* Your assignment *
A faithful retyping of every entry below is wanted, with images left out.

§

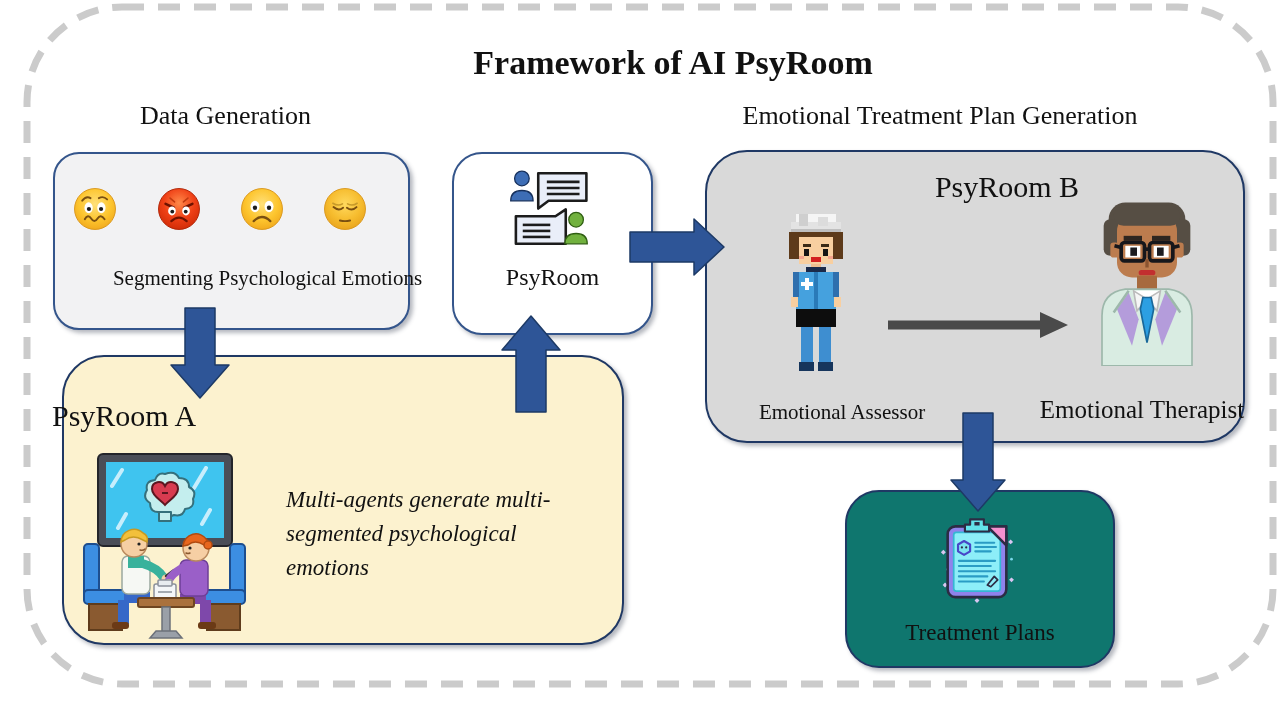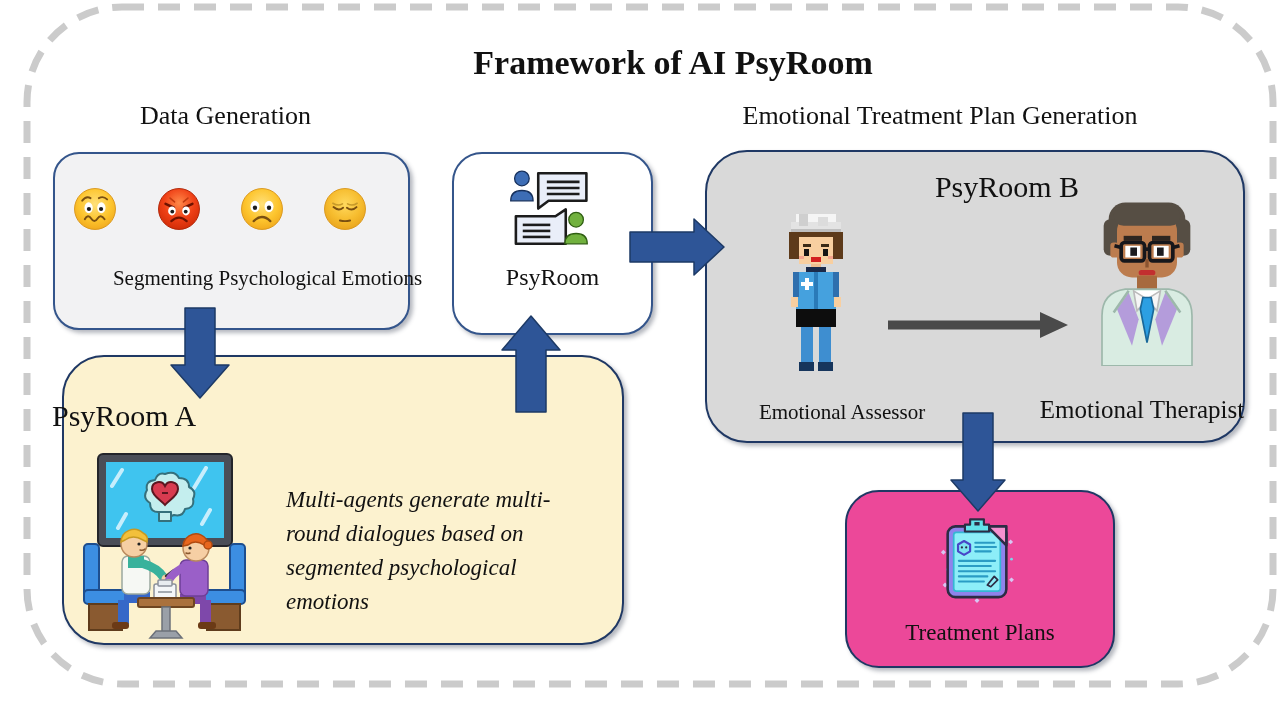--- a/index.html
+++ b/index.html
@@ -277,7 +277,6 @@
 
     <div class="a-desc">
       <div>Multi-agents generate multi-</div>
-      <div>round dialogues based on</div>
       <div>segmented psychological</div>
       <div>emotions</div>
     </div>

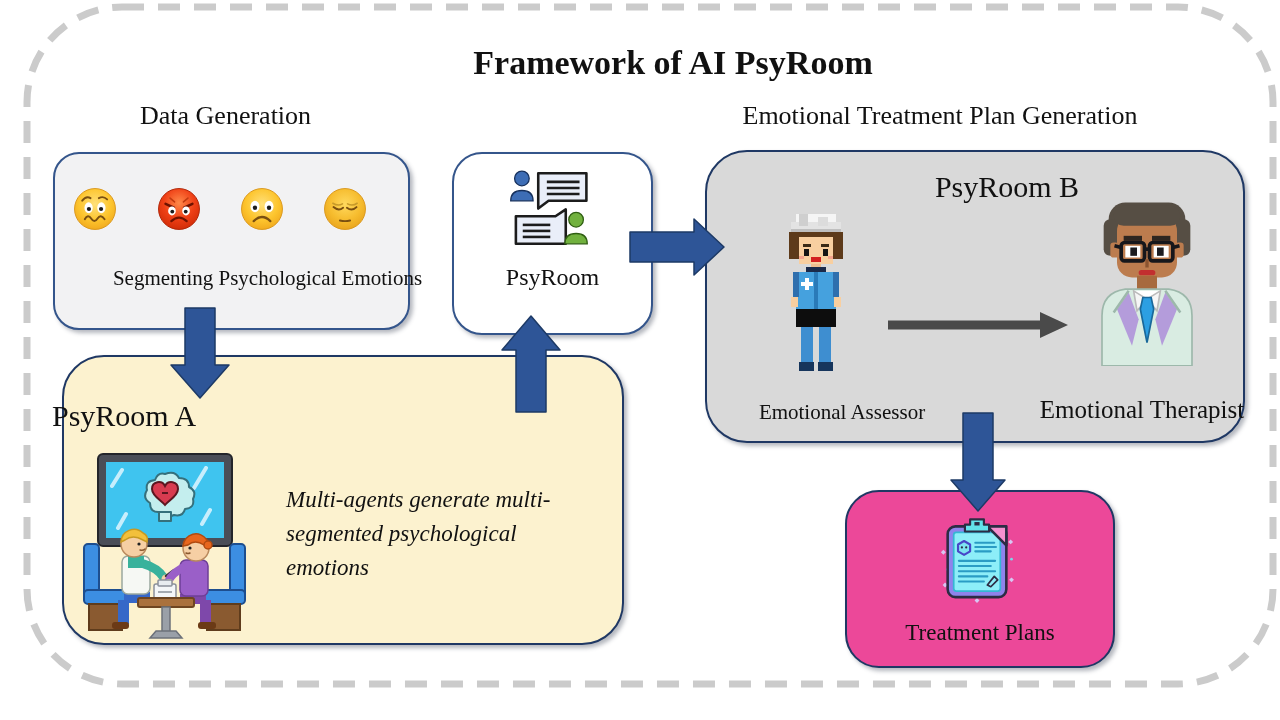--- a/index.html
+++ b/index.html
@@ -22,7 +22,7 @@
                  border:2.5px solid #1f3864;border-radius:42px;}
   .box-psyroom-a{left:62px;top:355px;width:562px;height:290px;background:#fcf2cf;
                  border:2.5px solid #1f3864;border-radius:42px;}
-  .box-treatment{left:845px;top:490px;width:270px;height:178px;background:#ec4899;
+  .box-treatment{left:845px;top:490px;width:270px;height:178px;background:#0f766e;
                  border:2px solid #1f3864;border-radius:34px;}
   .emoji-row{position:absolute;left:0;top:32px;width:100%;height:46px;}
   .emoji{position:absolute;top:0;width:46px;height:46px;}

§

* Solution *
--- a/index.html
+++ b/index.html
@@ -277,7 +277,6 @@
 
     <div class="a-desc">
       <div>Multi-agents generate multi-</div>
-      <div>round dialogues based on</div>
       <div>segmented psychological</div>
       <div>emotions</div>
     </div>

--- a/index.html
+++ b/index.html
@@ -22,7 +22,7 @@
                  border:2.5px solid #1f3864;border-radius:42px;}
   .box-psyroom-a{left:62px;top:355px;width:562px;height:290px;background:#fcf2cf;
                  border:2.5px solid #1f3864;border-radius:42px;}
-  .box-treatment{left:845px;top:490px;width:270px;height:178px;background:#ec4899;
+  .box-treatment{left:845px;top:490px;width:270px;height:178px;background:#0f766e;
                  border:2px solid #1f3864;border-radius:34px;}
   .emoji-row{position:absolute;left:0;top:32px;width:100%;height:46px;}
   .emoji{position:absolute;top:0;width:46px;height:46px;}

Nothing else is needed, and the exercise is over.